Security

Security matters in Vix.cpp because the project touches runtime execution, networking, build workflows, SDK packaging, CLI behavior, and developer systems. This page explains how to report security issues and what kinds of issues should be handled privately.

Reporting a vulnerability

Do not open a public issue for a security vulnerability. Report security issues privately by email:

security@vixcpp.com

If that address is not available yet, use the project maintainer contact listed on the official repository or website. Include enough information to reproduce and understand the issue:

affected version
affected module or command
operating system
compiler version
impact
reproduction steps
proof of concept if available
logs or diagnostics
suggested fix if known

A good report is clear, minimal, and reproducible.

What to report privately

Report the following privately:

remote code execution
arbitrary file write
path traversal
command injection
unsafe process execution
TLS or certificate validation issues
authentication bypass
authorization bypass
secret exposure
supply-chain compromise
malicious package behavior
unsafe SDK packaging behavior
privilege escalation
sandbox escape
denial of service with security impact

If the issue could put users, systems, releases, credentials, packages, or infrastructure at risk, report it privately first.

What can be public

Some issues can be opened publicly when they do not expose users to immediate risk.

Examples:

normal bugs
documentation mistakes
non-sensitive build failures
non-sensitive CI failures
ordinary crashes without exploitability
performance regressions without security impact
missing validation that does not create a vulnerability

When unsure, report privately.

Responsible disclosure

Please give maintainers time to investigate and fix confirmed vulnerabilities before publishing details. Do not publicly share exploit code, attack steps, or sensitive details before a fix is available.
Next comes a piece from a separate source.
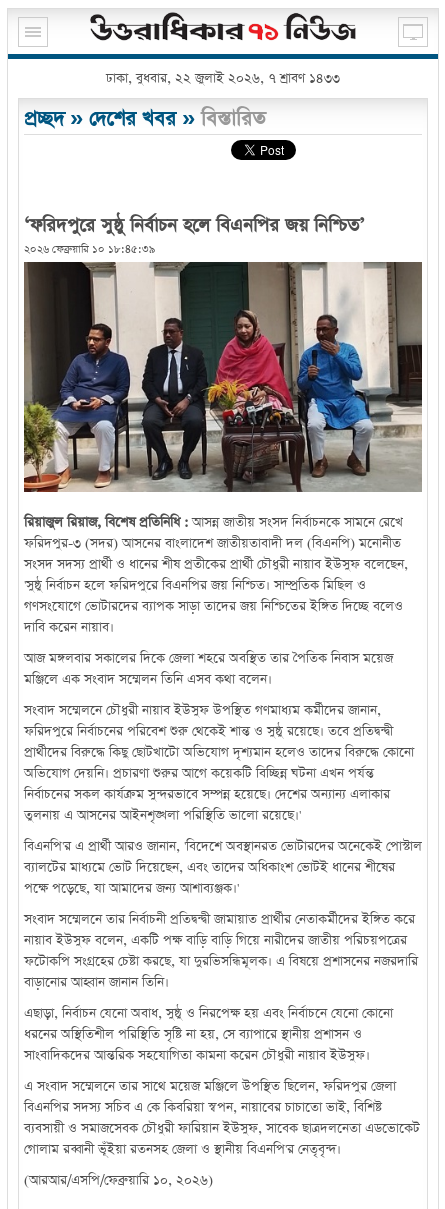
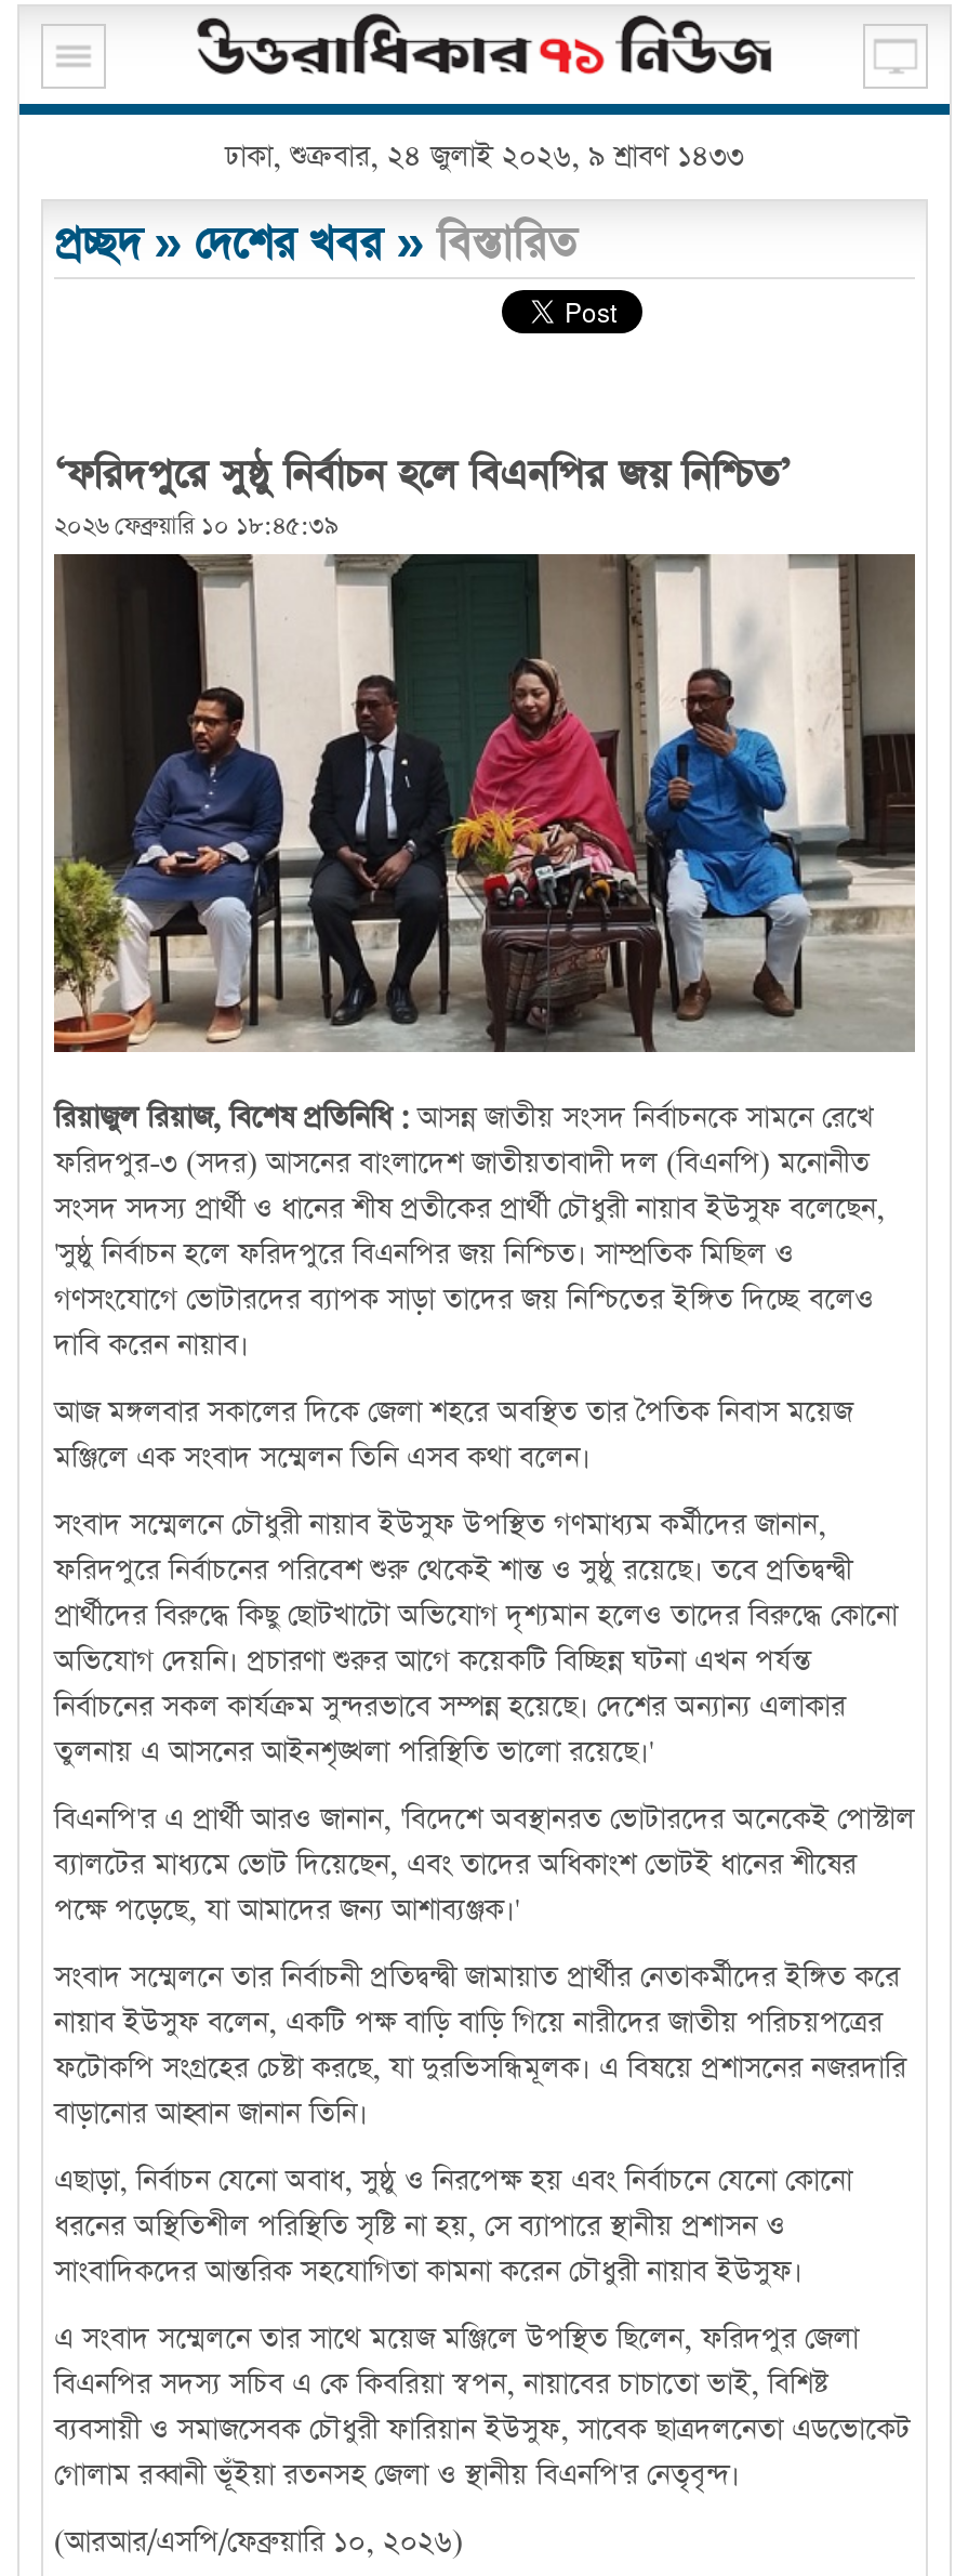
[106,69,340,88] ঢাকা, বুধবার, ২২ জুলাই ২০২৬, ৭ শ্রাবণ ১৪৩৩ -> [225,136,744,178] ঢাকা, শুক্রবার, ২৪ জুলাই ২০২৬, ৯ শ্রাবণ ১৪৩৩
Responsible disclosure helps protect users while still allowing the project to improve openly.

Maintainer response

Security reports are handled with priority.

The expected process is:

acknowledge the report
confirm the affected area
reproduce the issue
assess severity
prepare a fix
validate the fix
release the fix when needed
publish advisory details when appropriate

The timeline depends on severity, complexity, affected platforms, and release impact.

Supported versions

Security fixes target the actively maintained release line. For serious vulnerabilities, maintainers may also provide guidance for older versions when practical. Users should keep Vix.cpp updated, especially when using:

networking modules
WebSocket support
P2P support
process execution
deployment commands
SDK packages
release binaries

Security-sensitive areas

Security review is especially important for changes that affect:

CLI command execution
process spawning
path handling
file writes
archive extraction
package installation
registry access
network protocols
TLS configuration
WebSocket sessions
P2P transport
authentication middleware
authorization middleware
release signing
SDK packaging
installer scripts

Changes in these areas should be reviewed carefully and tested thoroughly.

CLI security

The Vix CLI should remain explicit and predictable. CLI commands must avoid hidden dangerous behavior. Security-sensitive CLI behavior includes:

running external commands
writing generated files
modifying project configuration
installing packages
updating dependencies
publishing packages
creating release artifacts
deploying services
reading environment variables
handling secrets

Commands should produce clear diagnostics and should not silently ignore dangerous states.

Installer security

The official install commands are: Shell, Linux and macOS:

curl -fsSL https://vixcpp.com/install.sh | bash

PowerShell, Windows:

irm https://vixcpp.com/install.ps1 | iex

Installer changes must be reviewed carefully because they affect user machines directly. Installer scripts should be:

minimal
auditable
version-aware
clear about what they install
clear about where files are written
safe on repeated execution
careful with PATH changes

Dependency and supply-chain security

Dependency changes should be intentional. Avoid adding dependencies unless they clearly improve the project. When adding or updating dependencies, consider:

license
maintenance status
platform support
security history
build impact
package size
transitive dependencies
release reproducibility

Release workflows should prefer reproducible, explicit dependency setup.

Secrets

Never commit secrets.

This includes:

API keys
tokens
private keys
certificates
passwords
deployment credentials
signing keys
registry credentials
cloud credentials

If a secret is committed by mistake, rotate it immediately and remove it from history where appropriate.

Security fixes

Security fixes should be small, direct, and easy to audit. A good security fix should:

remove the unsafe behavior
add validation where needed
preserve compatibility when possible
add tests for the failure mode
improve diagnostics when useful
avoid hiding the original issue

When a security fix changes behavior, document the compatibility impact.

Public advisories

For confirmed vulnerabilities, the project may publish a security advisory after a fix is available. An advisory should include:

affected versions
impact
fixed version
recommended action
technical summary
credit when appropriate

Exploit details may be limited when publishing them would put users at unnecessary risk.

Credit

Security researchers and contributors may be credited when they report issues responsibly. Credit can be omitted on request.

Final note

Security in Vix.cpp is part of the project’s reliability model. The goal is not only to fix vulnerabilities, but to keep the runtime, CLI, SDK, and release process understandable, auditable, and safe for real projects.